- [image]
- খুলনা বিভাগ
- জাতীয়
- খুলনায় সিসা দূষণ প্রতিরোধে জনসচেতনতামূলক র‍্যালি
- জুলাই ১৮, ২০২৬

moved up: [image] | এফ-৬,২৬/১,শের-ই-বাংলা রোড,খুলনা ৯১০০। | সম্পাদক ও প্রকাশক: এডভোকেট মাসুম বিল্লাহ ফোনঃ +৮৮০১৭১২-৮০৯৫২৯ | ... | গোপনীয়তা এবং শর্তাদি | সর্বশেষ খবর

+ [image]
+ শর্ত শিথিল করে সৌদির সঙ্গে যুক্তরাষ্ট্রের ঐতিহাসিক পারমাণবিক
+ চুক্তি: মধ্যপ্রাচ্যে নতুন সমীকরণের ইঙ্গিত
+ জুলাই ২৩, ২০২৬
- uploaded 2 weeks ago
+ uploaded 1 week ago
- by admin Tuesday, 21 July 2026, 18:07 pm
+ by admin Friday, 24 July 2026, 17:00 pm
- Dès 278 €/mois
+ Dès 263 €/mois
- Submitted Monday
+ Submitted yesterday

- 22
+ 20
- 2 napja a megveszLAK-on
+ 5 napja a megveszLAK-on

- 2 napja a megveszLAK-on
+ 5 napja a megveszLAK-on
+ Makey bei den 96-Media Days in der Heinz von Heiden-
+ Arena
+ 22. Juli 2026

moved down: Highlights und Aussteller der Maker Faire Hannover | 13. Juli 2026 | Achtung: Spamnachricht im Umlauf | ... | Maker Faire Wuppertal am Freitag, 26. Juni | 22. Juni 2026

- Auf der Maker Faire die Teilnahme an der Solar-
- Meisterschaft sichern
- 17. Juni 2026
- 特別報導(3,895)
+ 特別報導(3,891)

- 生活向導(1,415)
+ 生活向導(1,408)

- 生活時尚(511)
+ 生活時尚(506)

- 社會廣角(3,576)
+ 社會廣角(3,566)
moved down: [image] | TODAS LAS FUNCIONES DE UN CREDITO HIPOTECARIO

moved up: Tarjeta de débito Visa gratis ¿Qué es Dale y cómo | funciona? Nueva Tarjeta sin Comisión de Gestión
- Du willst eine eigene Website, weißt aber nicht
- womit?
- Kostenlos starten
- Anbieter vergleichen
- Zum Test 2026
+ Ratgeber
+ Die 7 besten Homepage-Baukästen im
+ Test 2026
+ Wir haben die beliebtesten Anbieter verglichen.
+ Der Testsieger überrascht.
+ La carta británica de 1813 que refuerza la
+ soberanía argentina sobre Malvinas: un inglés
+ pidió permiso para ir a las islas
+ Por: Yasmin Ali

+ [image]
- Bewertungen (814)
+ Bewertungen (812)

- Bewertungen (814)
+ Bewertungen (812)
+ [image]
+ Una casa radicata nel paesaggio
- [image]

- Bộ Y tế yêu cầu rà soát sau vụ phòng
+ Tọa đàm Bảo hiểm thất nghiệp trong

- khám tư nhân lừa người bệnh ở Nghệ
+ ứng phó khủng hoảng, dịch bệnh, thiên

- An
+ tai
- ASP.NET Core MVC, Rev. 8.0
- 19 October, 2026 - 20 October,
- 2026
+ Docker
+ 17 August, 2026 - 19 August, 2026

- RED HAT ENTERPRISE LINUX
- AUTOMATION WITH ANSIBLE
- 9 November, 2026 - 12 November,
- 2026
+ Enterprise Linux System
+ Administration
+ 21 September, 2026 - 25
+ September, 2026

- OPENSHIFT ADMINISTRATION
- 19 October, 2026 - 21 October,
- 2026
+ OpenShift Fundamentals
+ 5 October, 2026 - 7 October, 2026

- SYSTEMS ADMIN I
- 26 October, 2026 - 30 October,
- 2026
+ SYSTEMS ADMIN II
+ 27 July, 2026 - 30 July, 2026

+-------+

#### TASK TO CARRY OUT:
What is needed is each line of the entries that contains the word "September".

#### THE ANSWER:
+ 21 September, 2026 - 25
+ September, 2026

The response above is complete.